ABSTRACT

I want to begin my discussion of the Chipko movement’s resistance to deforestation in the Garhwal Himalayas with a story about one of the saplings that the Marquis of Northampton planted just north of London in 1840. The tree, a horse chestnut, was planted on an area of open space, previously used for grazing, as part of the decorative vegetation for an estate he was developing. In the Garhwal foothills of north India during this same period, the relation of villagers to their forests was beginning to change. In addition to some subsistence agriculture and cash crops, these villages had traditionally relied on local forests for grazing and for a range of products that were both used and sold. In the decades following the start of British rule in 1815, however, their access to these forests and thus the sources of their livelihood were increasingly constrained by deforestation and state regulation of forest access. This process intensified after the Indian Mutiny of 1857, when massive cutting provided sleepers and fuel for the railroad expansion that would strengthen the hold of empire, and forestry codes increasingly regulated this newly relevant resource. Very often, additional restrictions on forest access and other state-imposed hardships (such as taxes or corvée labor) prompted a variety of protests that were at times quite fierce. Restrictions on village access to forests was further curtailed after independence in 1947, as the Indian state encouraged commercial forestry on behalf of the national interest and in opposition to the “destructive exploitation” carried out by locals.
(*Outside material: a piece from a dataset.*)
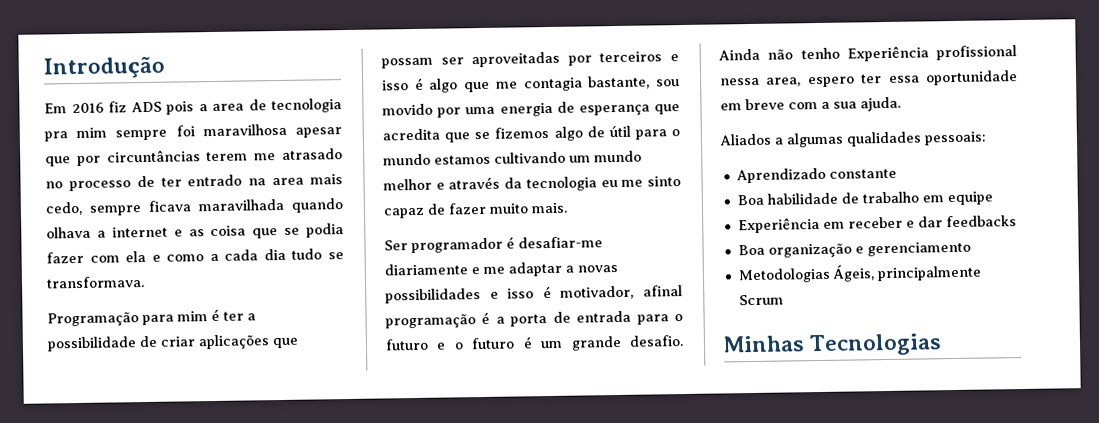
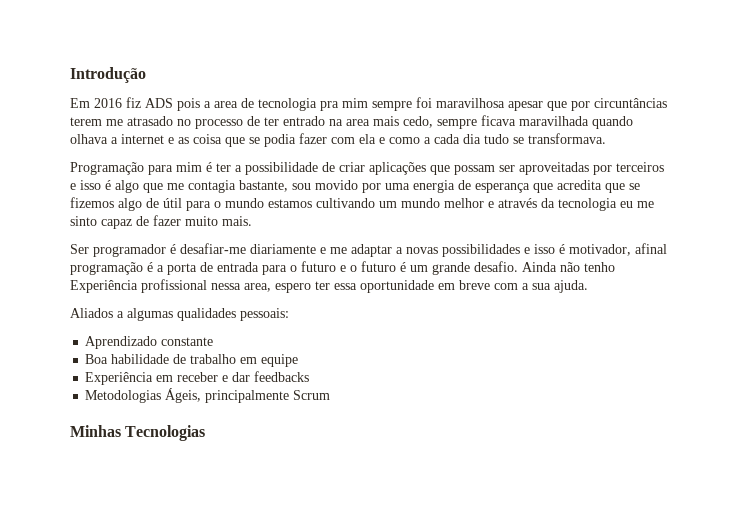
- Boa organização e gerenciamento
The 1962 Indo-China war shut down the trans-Himalayan trade on which local villagers relied and accelerated development in the area, especially of roads, hydroelectric projects, and mining. Since this construction scarcely benefited locals, and involved clearing large tracts of forest and making others accessible to commercial logging, it further impoverished households and communities, and village men increasingly sought work in the plains to the south. A series of floods and landslides in the late 1960s and early 1970s, the continued degradation of opportunities for livelihood, and an increasing disillusionment with the helpfulness of local and state authorities heightened discontent.